**Exercise brief:** Output, word for word, every line from the line with "-Engine adapts to" through the final line of the data below.

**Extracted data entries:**

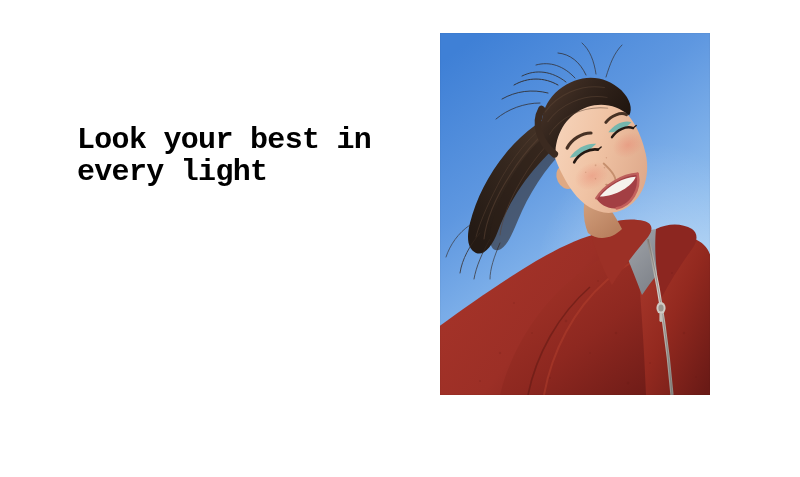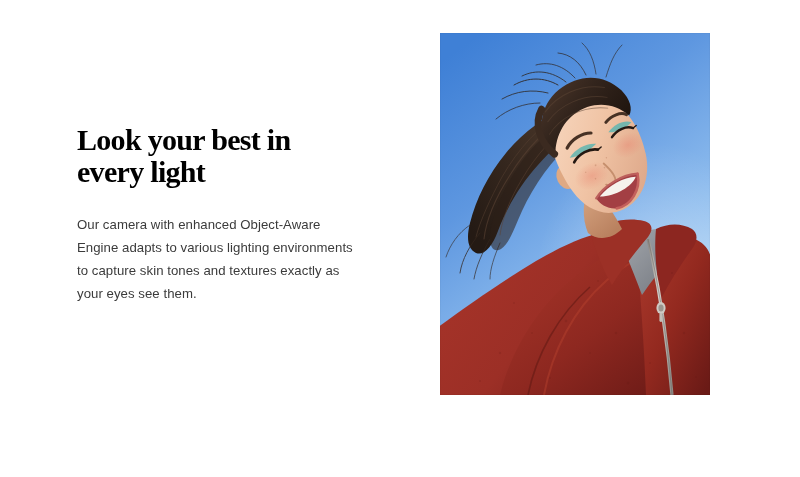--- a/index.html
+++ b/index.html
@@ -25,21 +25,21 @@
   
   .text-column {
     position: absolute;
     left: 77px;
     top: 124px;
     width: 330px;
   }
 
   .headline {
     margin: 0;
-    font-family: Liberation Serif, serif;
+    font-family: Liberation Mono, monospace;
     font-size: 30px;
     line-height: 32px;
     font-weight: bold;
     letter-spacing: -0.7px;
     color: #000000;
     white-space: pre-line;
   }
 
   .body-copy {
     margin: 0;
@@ -73,24 +73,20 @@
   }
 </style>
 </head>
 <body>
 
 <div class="feature-section">
 
   <div class="text-column">
     <h2 class="headline">Look your best in
 every light</h2>
-    <p class="body-copy">Our camera with enhanced Object-Aware
-Engine adapts to various lighting environments
-to capture skin tones and textures exactly as
-your eyes see them.</p>
   </div>
 
   <div class="photo-frame">
     <svg class="photo-canvas" viewBox="0 0 270 362" preserveAspectRatio="xMidYMid slice">
       <defs>
         <linearGradient id="skyGrad" x1="0.15" y1="0" x2="0.7" y2="1">
           <stop offset="0%" stop-color="#3f80d6"></stop>
           <stop offset="35%" stop-color="#5e97e0"></stop>
           <stop offset="70%" stop-color="#8fbdee"></stop>
           <stop offset="100%" stop-color="#bcdcf6"></stop>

**Output:**
-Engine adapts to various lighting environments
-to capture skin tones and textures exactly as
-your eyes see them.</p>
   </div>
 
   <div class="photo-frame">
     <svg class="photo-canvas" viewBox="0 0 270 362" preserveAspectRatio="xMidYMid slice">
       <defs>
         <linearGradient id="skyGrad" x1="0.15" y1="0" x2="0.7" y2="1">
           <stop offset="0%" stop-color="#3f80d6"></stop>
           <stop offset="35%" stop-color="#5e97e0"></stop>
           <stop offset="70%" stop-color="#8fbdee"></stop>
           <stop offset="100%" stop-color="#bcdcf6"></stop>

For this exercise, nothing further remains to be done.